Per partecipare servono diploma di laurea v.o. (qualsiasi) o laurea specialistica/magistrale (in qualsiasi classe), ma la novità di quest'anno è che un titolo universitario di terzo ciclo quale un master universitario di secondo livello o un dottorato di ricerca, o anche o anche un diploma di specializzazione conseguito al termine di un corso di durata almeno biennale come da DPCM 80/2018 DPCM del 27 aprile 2018, n. 80, sostituisce interamente i 5 anni di servizio in posizione richiedente una laurea che sono richiesti a tutti gli altri.

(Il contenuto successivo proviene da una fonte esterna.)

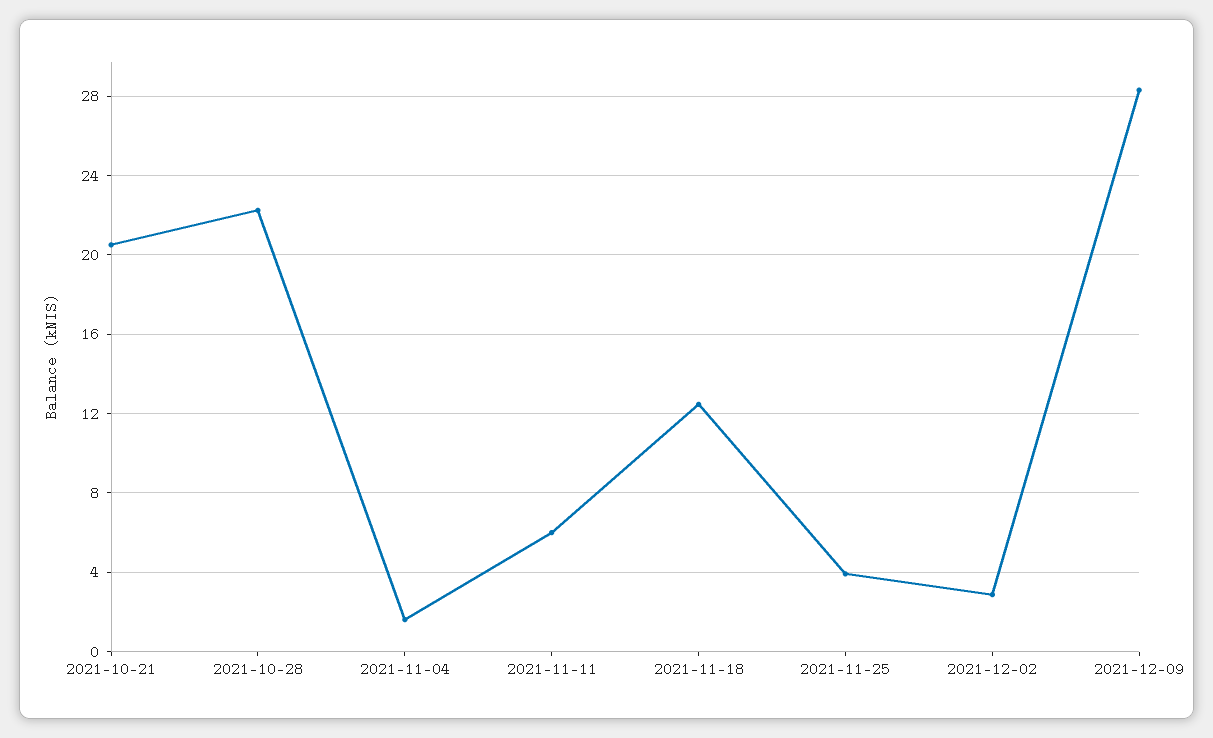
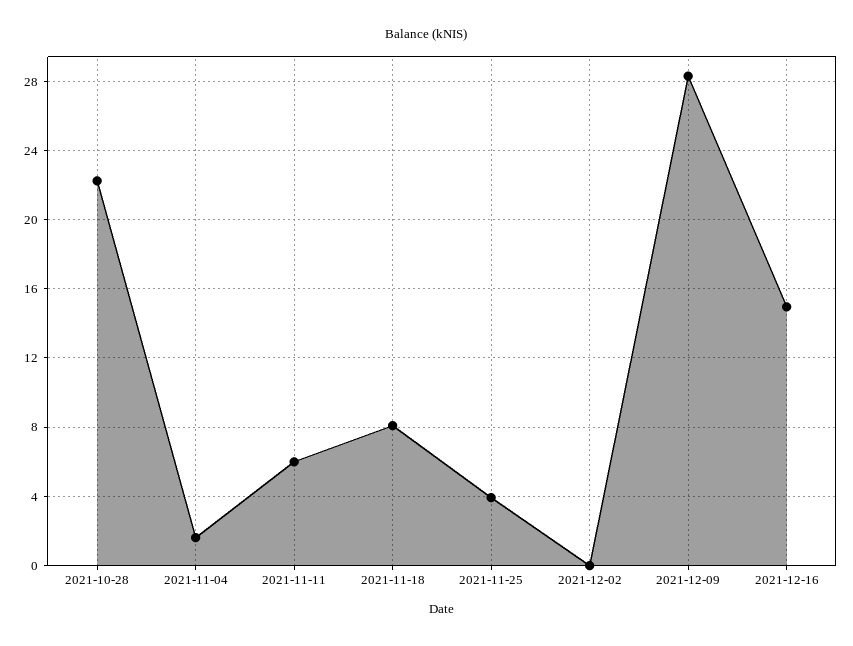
2021-10-21: 20.5 -> none
2021-11-18: 12.5 -> 8
2021-12-02: 3 -> 0
2021-12-16: none -> 15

Il concorso è per soli esami, in conformità all'art. 28, c. 1, d.lgs. 165/2001; cfr. art. 28 d.lgs. 29/1993, art. 8 d.lgs. 470/1993, art. 15 d.lgs. 546/1993, d.P.R. 487/1994, art. 5-bis d.l. 163/1995 così come convertito in l. 273/1995, art. 10 d.lgs. 387/1998, d.P.R. 272/2004, d.P.R. 70/2013, d.lgs. 75/2017, artt. 247 e 250 d.l. 34/2020 (in corso di conversione), d.i. P.A.-E.F. 31/03/2020.
Onestamente ritengo che ci siano due disposizione del bando illegittime:
- quella del dottorato o altro titolo accademico di terzo ciclo, che a mio avviso non può sostituire interamente il periodo dei 5 anni in quanto previsto dalla legge in una forma prescrittiva e come tale non derogabile dal bando;
- la statuizione secondo cui coloro che non posseggono il titolo di cui sopra devono essere in ruolo da almeno 5 anni in posizione funzionale per la quale sia richiesta una laurea, dal momento che la legge prevede che si debba aver cumulato 5 anni di servizio in tale posizione, anche non continuativi e anche non di ruolo (peraltro nel nostro ordinamento vige il principio di non discriminazione tra dipendenti a tempo determinato e dipendenti a tempo indeterminato ai sensi del d.lgs. 368/2001 e del d.lgs. 81/2015, che hanno recepito la direttiva 1999/70/CE).